Steve Miller Band : Serenade
What Fly Like an Eagle lacks in originality, it makes up for in state of the art studio wizardry. I mean, sure, the title cut borrows its guitar hook from a seven year old song Steve Miller recorded with Paul McCartney called " My Dark Hour". ( Just go 14 seconds deep into the video below)
Also you can actually sing the lyrics of "Sweet Home Alabama" to "Take the Money and Run". And -point taken- those lyrics are clunky.("Billy Mack is a detective down in Texas /You know he knows just exactly what the facts is")
And even Miller had acknowledged that the #1 US hit from the album, "Rock'n Me", owes a tip of the hat to Free's "All Right Now".

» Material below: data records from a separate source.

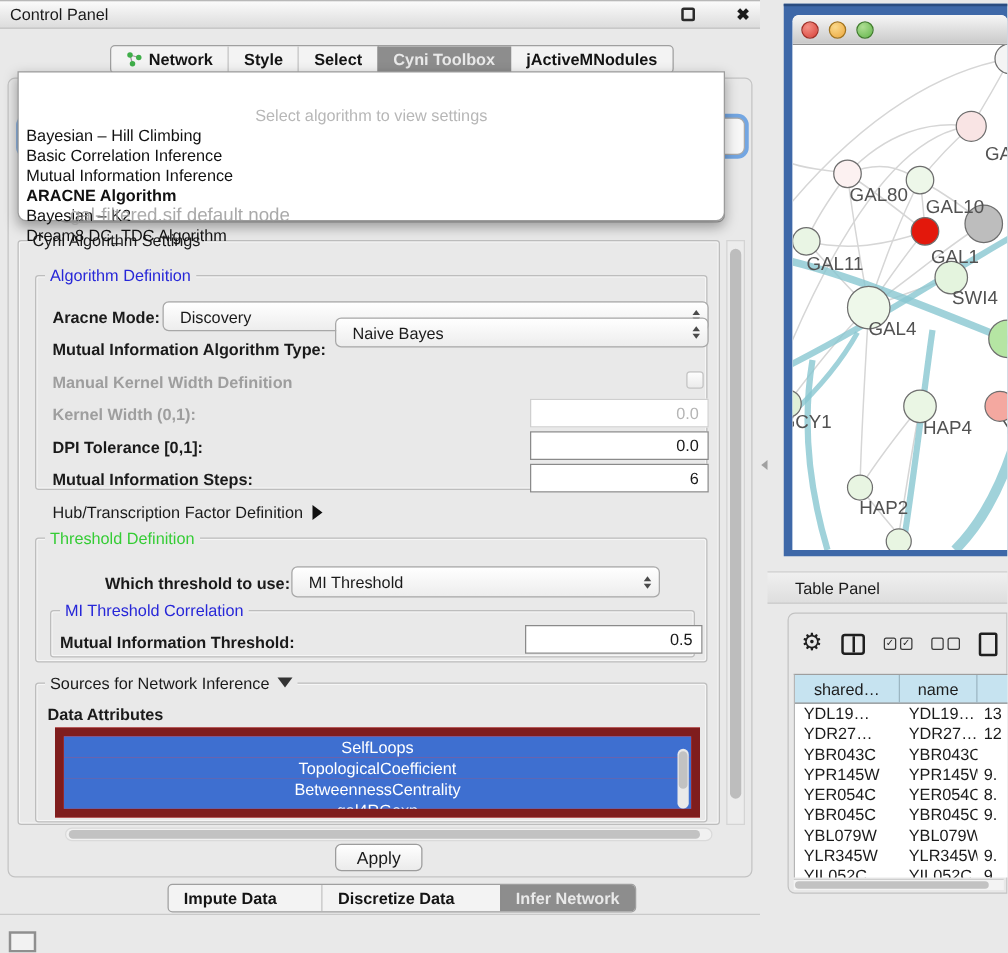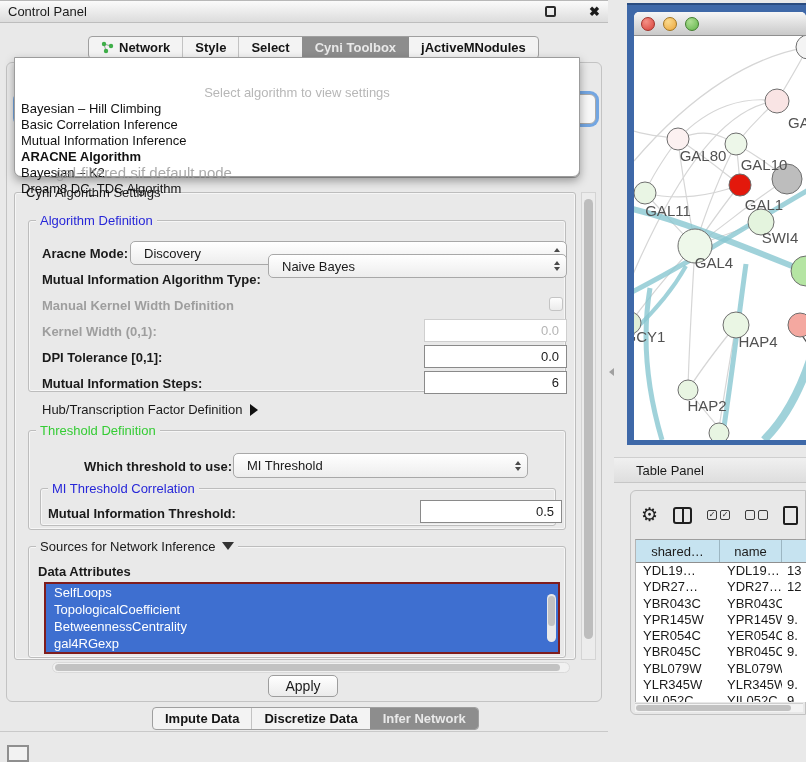--- a/index.html
+++ b/index.html
@@ -64,7 +64,7 @@
   .arrow-down { display:inline-block; width:0; height:0; border-left:6px solid transparent; border-right:6px solid transparent;
     border-top:8px solid #333; margin-left:6px; vertical-align:1px; }
 
-  .listbox { background:#ef4444; border:2px solid #7f1d1d; overflow:hidden; }
+  .listbox { background:#ef4444; border:7px solid #7f1d1d; overflow:hidden;text-align:center; }
   .attr-item { height:17px; line-height:17px; padding:0 8px; background:#3e6fd0; color:#fff; white-space:nowrap; }
   .list-vscroll { position:absolute; right:2px; top:10px; width:9px; height:48px; background:#e9e9e9; border-radius:5px; }
   .list-vthumb { position:absolute; left:1px; top:2px; width:7px; height:30px; background:#c2c2c2; border-radius:4px; }

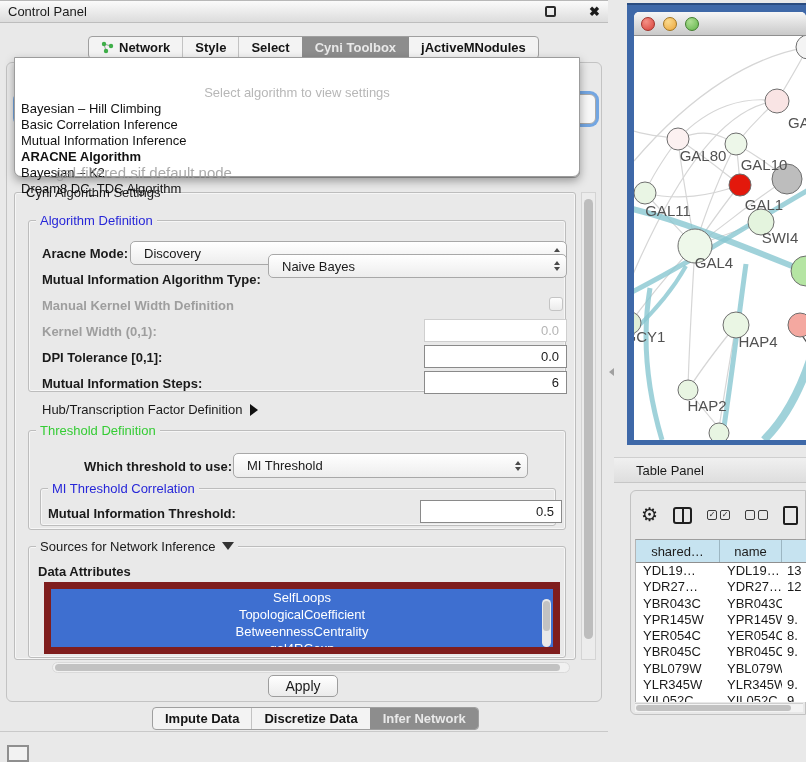--- a/index.html
+++ b/index.html
@@ -259,7 +259,7 @@
   <span>Apply</span>
 </div>
 
-<div class="abs tabbar" style="left:152px; top:707px;">
+<div class="abs tabbar" style="left:134px; top:707px;gap:24px;">
   <div class="tab">
       <span>Impute Data</span>
     </div>

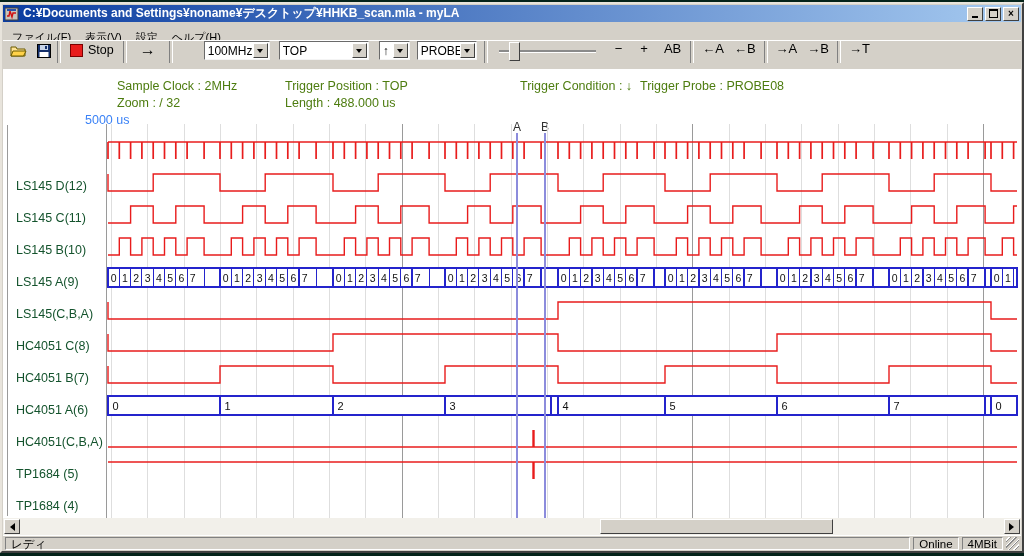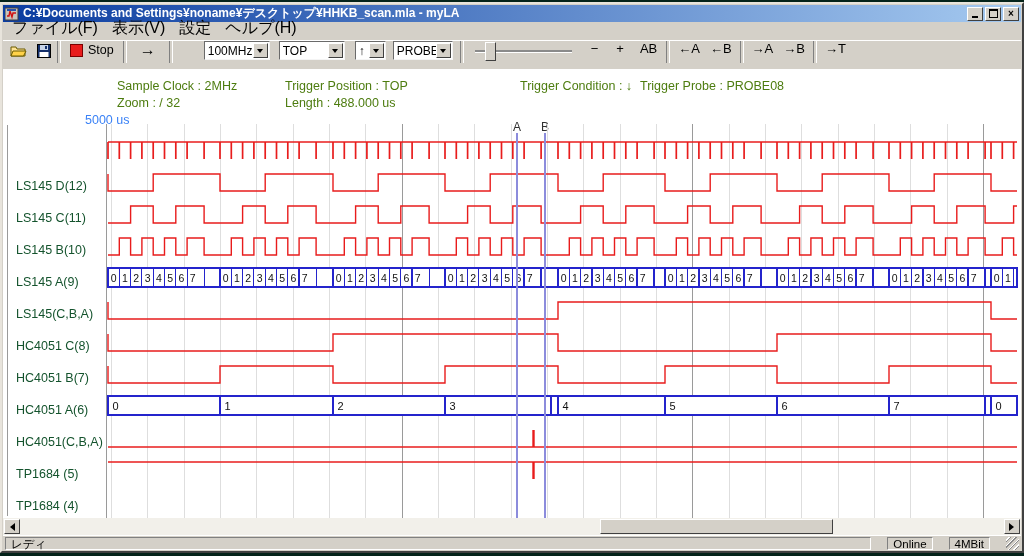--- a/index.html
+++ b/index.html
@@ -20,8 +20,8 @@
   .max-box{width:7px;height:6px;border:1px solid #000;border-top:2px solid #000;margin-bottom:2px;}
   .winbtn.close span{align-self:center;}
   
-  .menubar{position:absolute;left:1px;right:1px;top:15px;height:18px;display:flex;align-items:center;
-    font-size:16px;color:#000;padding-left:2px;}
+  .menubar{position:absolute;left:1px;right:1px;top:24px;height:18px;display:flex;align-items:center;
+    font-size:11px;color:#000;padding-left:2px;}
   .menu-item{padding:1px 7px;}
   
   .toolbar{position:absolute;left:1px;right:1px;top:36px;height:28px;background:#d4d0c8;

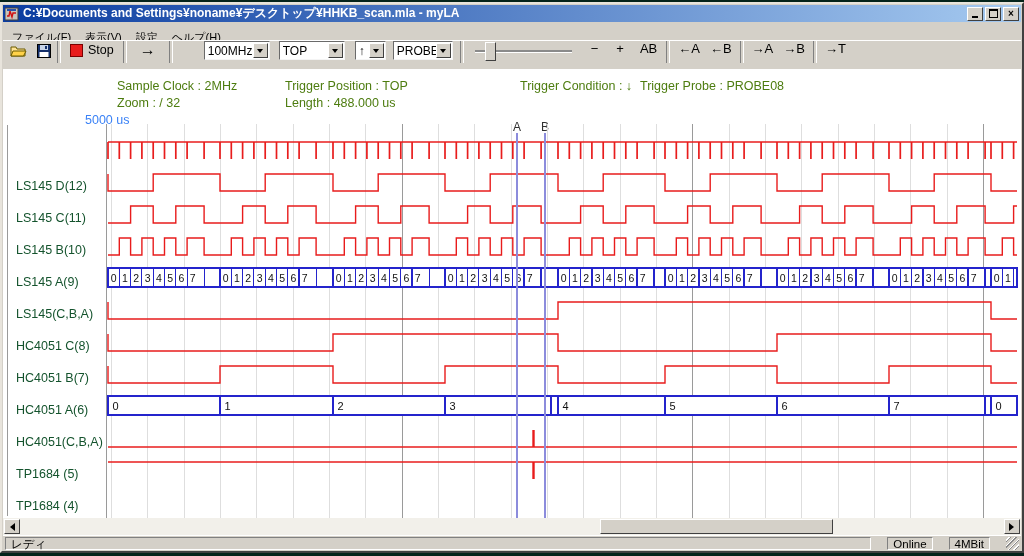--- a/index.html
+++ b/index.html
@@ -130,7 +130,7 @@
           <span class="tri-down"></span>
         </span>
     </span>
-    <span class="combo" style="width:66px;margin-left:9px">
+    <span class="combo" style="width:90px;margin-left:9px">
       <span class="val">TOP</span>
       <span class="drop">
           <span class="tri-down"></span>

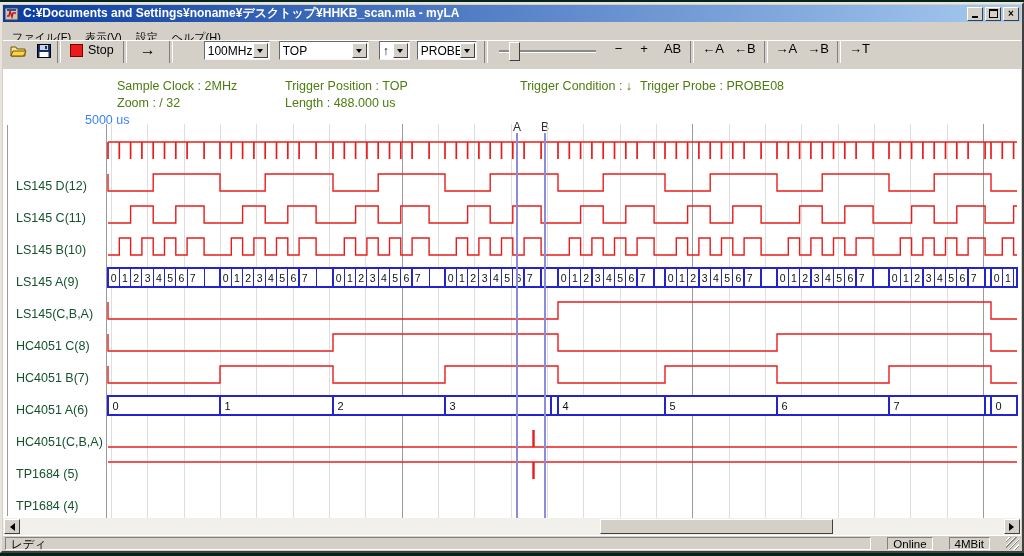--- a/index.html
+++ b/index.html
@@ -62,7 +62,7 @@
     border:1px solid;border-color:#fff #404040 #404040 #fff;box-sizing:border-box;}
   
   .statusbar{position:absolute;left:1px;right:1px;bottom:0;height:16px;background:#d4d0c8;
-    border-top:1px solid #fff;display:flex;align-items:center;font-size:11.5px;color:#000;gap:16px;
+    border-top:1px solid #fff;display:flex;align-items:center;font-size:11.5px;color:#000;gap:3px;
     padding:1px 2px;box-sizing:border-box;}
   .st-panel{border:1px solid;border-color:#808080 #fff #fff #808080;height:13px;line-height:13px;
     padding:0 5px;box-sizing:border-box;white-space:nowrap;}

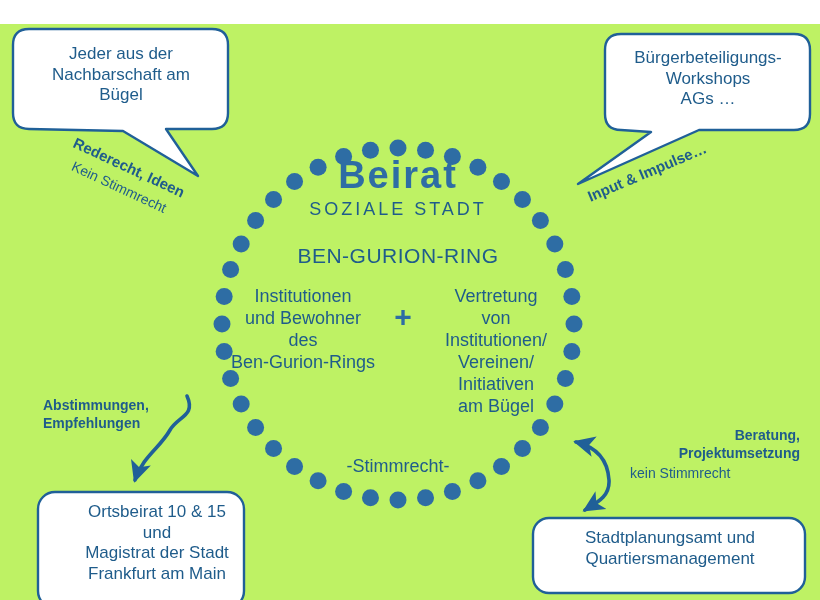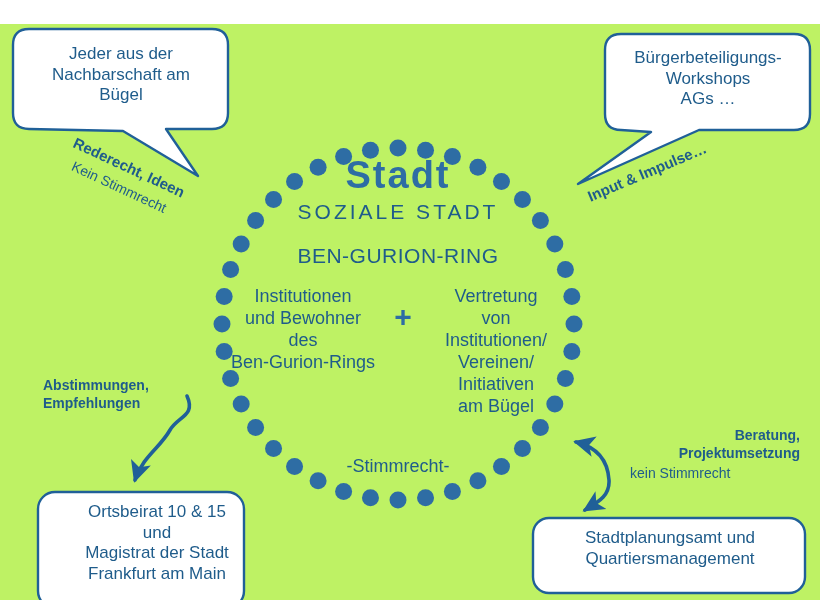--- a/index.html
+++ b/index.html
@@ -256,7 +256,7 @@
   <div class="txt box-text" id="box-br-text">Stadtplanungsamt und
 Quartiersmanagement</div>
 
-  <div class="txt" id="title-main">Stadt</div>
+  <div class="txt" id="title-main">Beirat</div>
 
   <div class="txt" id="title-sub1">SOZIALE STADT</div>
 

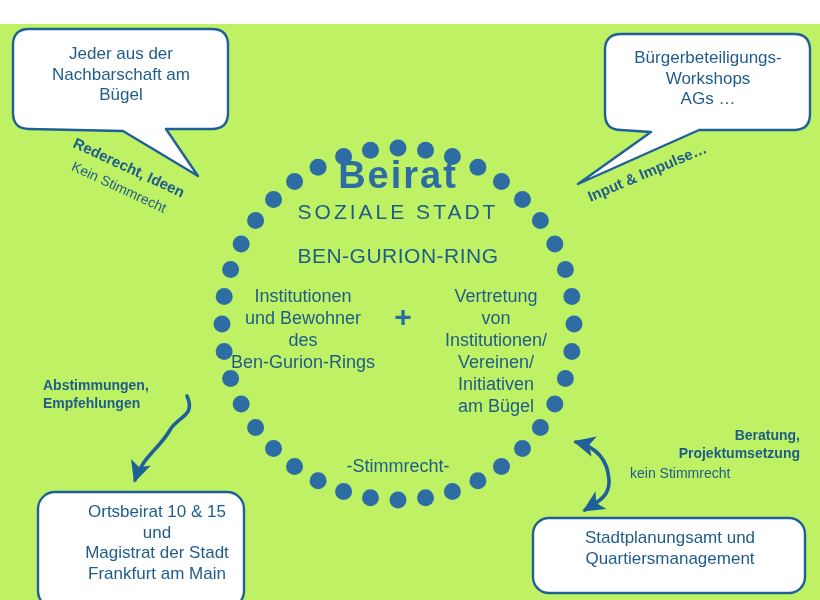--- a/index.html
+++ b/index.html
@@ -68,7 +68,7 @@
   }
   #title-sub1 {
     left: 258px; top: 175px; width: 280px;
-    font-size: 21px;
+    font-size: 18px;
     letter-spacing: 3px;
     color: #1F5C8B;
   }

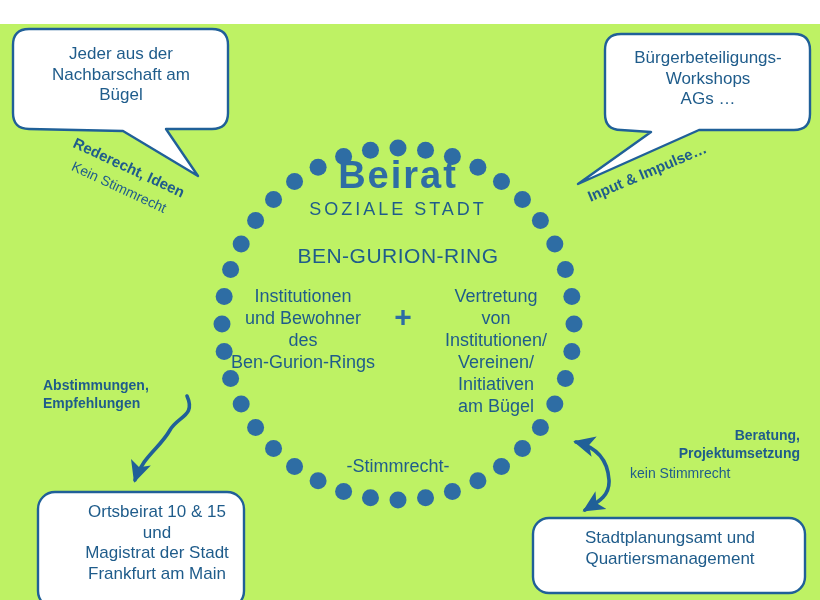--- a/index.html
+++ b/index.html
@@ -137,7 +137,7 @@
 
   
   #label-abstimmungen {
-    left: 43px; top: 352px; width: 150px;
+    left: 43px; top: 372px; width: 150px;
     font-size: 14px;
     font-weight: bold;
     text-align: left;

That said, Fly Like An Eagle just sounded damn good on the stereo in 1976. One of my dad's friends, an architect, cranked it up for us at his house and the "Space Intro" filled the great room in a way that made us feel we were about to lift off ! When it flows into "Fly Like an Eagle" you can understand why four million people bought the album.
Three years in the making and inspired by Pink Floyd, Miller and engineer Jim Gaines spent 14 to 20 hour days at Kaye Smith Studios in Seattle experimenting with synthesizers, vocal effects and transitions. Then they recorded the rest of the album at CBS Studios in San Francisco, Miller's old stomping grounds. His band had actually come up with enough songs for a double album, but Miller held back the rest of the tunes ( including "Jet Airliner" and "Jungle Love") for 1977's Book of Dreams. That worked in Miller's favor financially. Both album sold four million copies. But artistically, Fly Like an Eagle peters out two tracks into the B side, leaving a poor aftertaste.
Still, Fly Like an Eagle provided "lift off" for the Steve Miller Band, who became one of the biggest rock acts in the world.